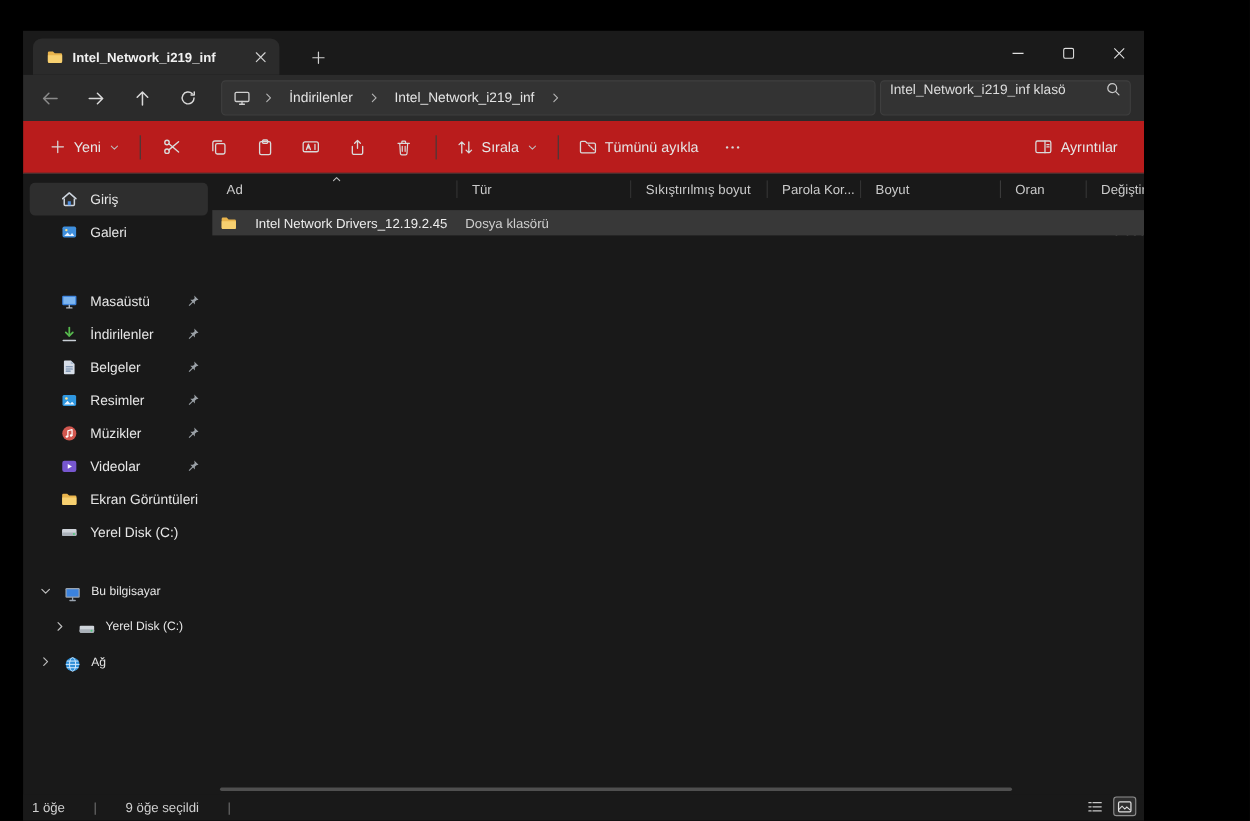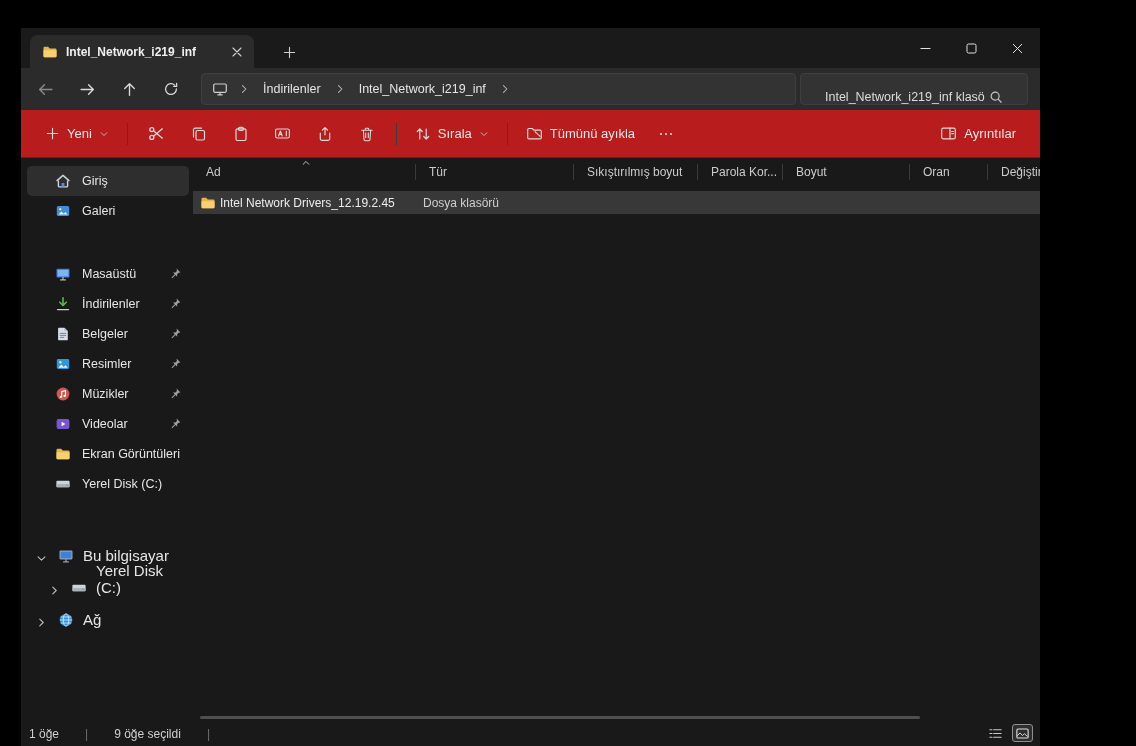--- a/index.html
+++ b/index.html
@@ -27,7 +27,7 @@
 .crumb{font-size:12.5px;color:#e4e4e4;padding:4px 7px;border-radius:4px;white-space:nowrap}
 .crumb-ic{display:flex;align-items:center;padding:0 4px}
 .searchbar{width:228px;height:32px;background:#333333;border:1px solid #3f3f3f;border-radius:4px;
-  margin-left:4px;display:flex;align-items:flex-end;padding:0 24px;flex:0 0 auto}
+  margin-left:4px;display:flex;align-items:flex-start;padding:0 8px;flex:0 0 auto}
 .searchbar input{flex:1;background:transparent;border:0;outline:0;color:#dcdcdc;font-size:12.5px;font-family:inherit;min-width:0}
 
 

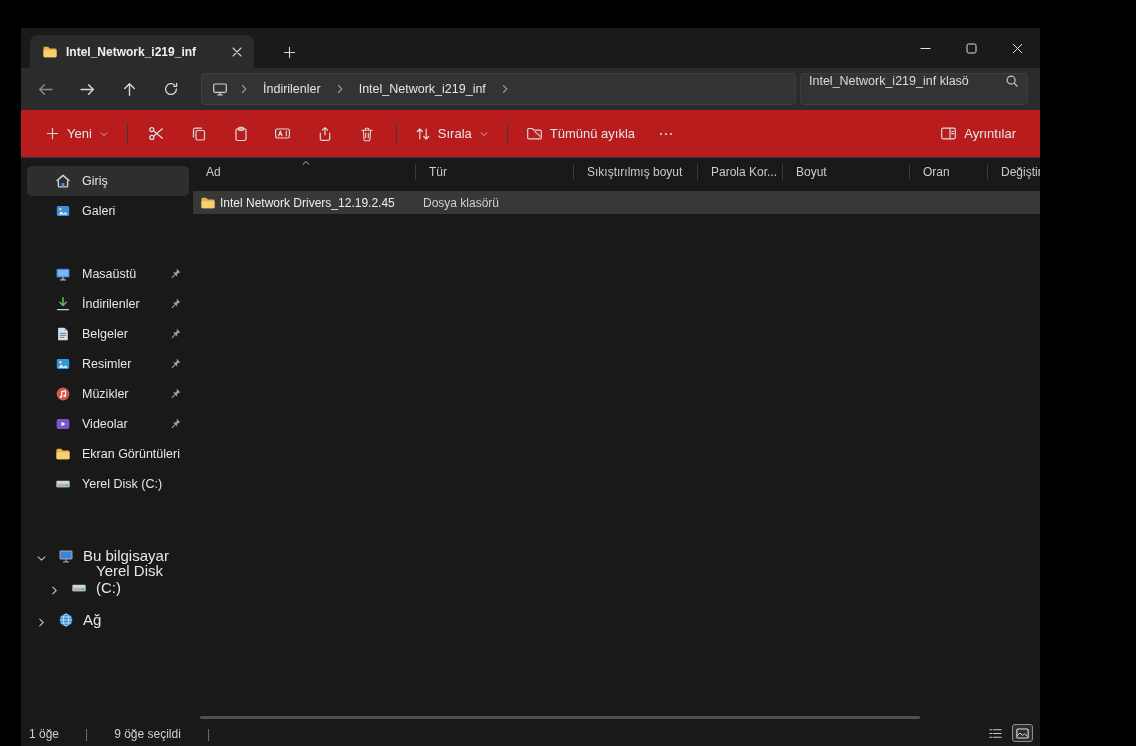--- a/index.html
+++ b/index.html
@@ -56,7 +56,7 @@
 .hcell.last::after{display:none}
 .sortcaret{position:absolute;left:108px;top:0px}
 .row{position:absolute;left:172px;top:163px;right:0;height:23px;background:#383838;font-size:12px;color:#ececec;overflow:hidden}
-.rowname{position:absolute;left:7px;top:0;height:23px;display:flex;align-items:center;gap:4px;white-space:nowrap}
+.rowname{position:absolute;left:7px;top:0;height:23px;display:flex;align-items:center;gap:16px;white-space:nowrap}
 .rowtype{position:absolute;left:230px;top:0;height:23px;display:flex;align-items:center;color:#cfcfcf;white-space:nowrap}
 .rowdate{position:absolute;left:802px;top:16px;height:23px;display:flex;align-items:center;color:#cfcfcf;white-space:nowrap;width:46px;overflow:hidden}
 .hscroll{position:absolute;left:179px;top:688px;width:720px;height:3px;background:#4f4f4f;border-radius:2px}

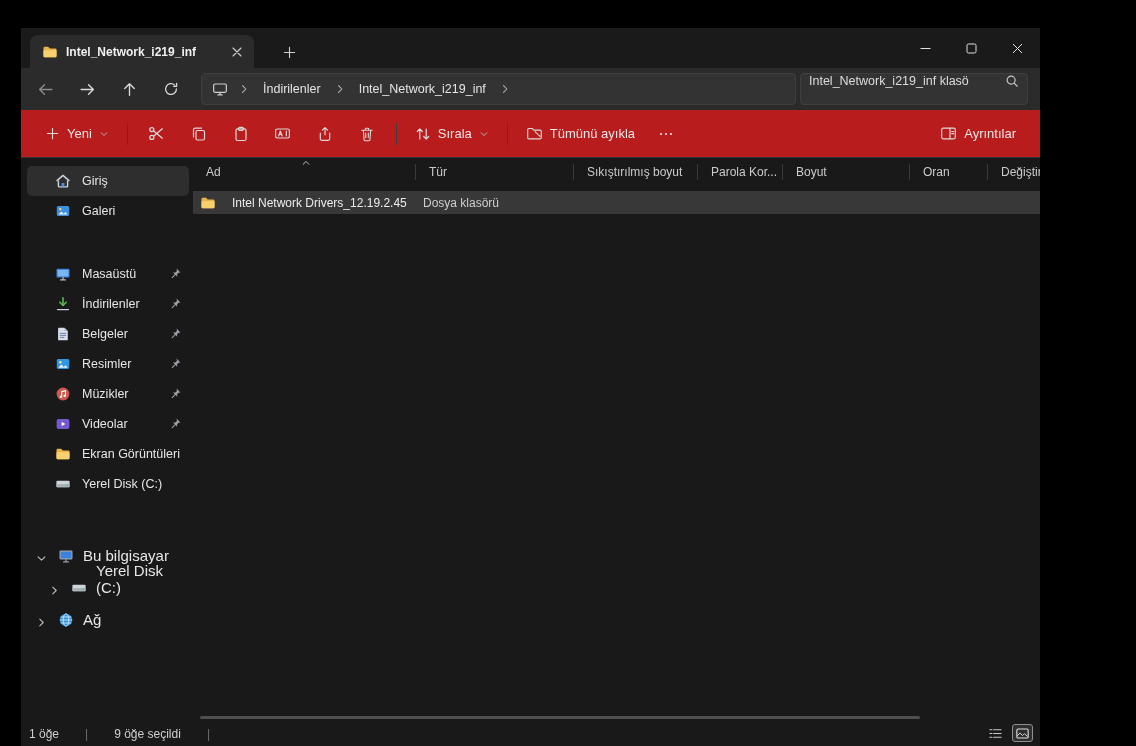--- a/index.html
+++ b/index.html
@@ -45,7 +45,7 @@
 .sitem.sel{background:#2e2e2e}
 .sitem .pin{position:absolute;right:7px;top:8px}
 .gap{margin-top:33px}
-.titem{height:32px;display:flex;align-items:flex-end;gap:9px;padding:0 8px 0 6px;border-radius:5px;font-size:15px;color:#e6e6e6}
+.titem{height:32px;display:flex;align-items:flex-start;gap:9px;padding:0 8px 0 6px;border-radius:5px;font-size:11px;color:#e6e6e6}
 .titem .tchev{width:16px;display:flex;justify-content:center;flex:0 0 auto}
 .titem.indent{padding-left:19px}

Requirement => Please copy out each line above exactly as written, but not the pictures.

Answer box =>
--- a/index.html
+++ b/index.html
@@ -27,7 +27,7 @@
 .crumb{font-size:12.5px;color:#e4e4e4;padding:4px 7px;border-radius:4px;white-space:nowrap}
 .crumb-ic{display:flex;align-items:center;padding:0 4px}
 .searchbar{width:228px;height:32px;background:#333333;border:1px solid #3f3f3f;border-radius:4px;
-  margin-left:4px;display:flex;align-items:flex-end;padding:0 24px;flex:0 0 auto}
+  margin-left:4px;display:flex;align-items:flex-start;padding:0 8px;flex:0 0 auto}
 .searchbar input{flex:1;background:transparent;border:0;outline:0;color:#dcdcdc;font-size:12.5px;font-family:inherit;min-width:0}
 
 

--- a/index.html
+++ b/index.html
@@ -56,7 +56,7 @@
 .hcell.last::after{display:none}
 .sortcaret{position:absolute;left:108px;top:0px}
 .row{position:absolute;left:172px;top:163px;right:0;height:23px;background:#383838;font-size:12px;color:#ececec;overflow:hidden}
-.rowname{position:absolute;left:7px;top:0;height:23px;display:flex;align-items:center;gap:4px;white-space:nowrap}
+.rowname{position:absolute;left:7px;top:0;height:23px;display:flex;align-items:center;gap:16px;white-space:nowrap}
 .rowtype{position:absolute;left:230px;top:0;height:23px;display:flex;align-items:center;color:#cfcfcf;white-space:nowrap}
 .rowdate{position:absolute;left:802px;top:16px;height:23px;display:flex;align-items:center;color:#cfcfcf;white-space:nowrap;width:46px;overflow:hidden}
 .hscroll{position:absolute;left:179px;top:688px;width:720px;height:3px;background:#4f4f4f;border-radius:2px}

--- a/index.html
+++ b/index.html
@@ -45,7 +45,7 @@
 .sitem.sel{background:#2e2e2e}
 .sitem .pin{position:absolute;right:7px;top:8px}
 .gap{margin-top:33px}
-.titem{height:32px;display:flex;align-items:flex-end;gap:9px;padding:0 8px 0 6px;border-radius:5px;font-size:15px;color:#e6e6e6}
+.titem{height:32px;display:flex;align-items:flex-start;gap:9px;padding:0 8px 0 6px;border-radius:5px;font-size:11px;color:#e6e6e6}
 .titem .tchev{width:16px;display:flex;justify-content:center;flex:0 0 auto}
 .titem.indent{padding-left:19px}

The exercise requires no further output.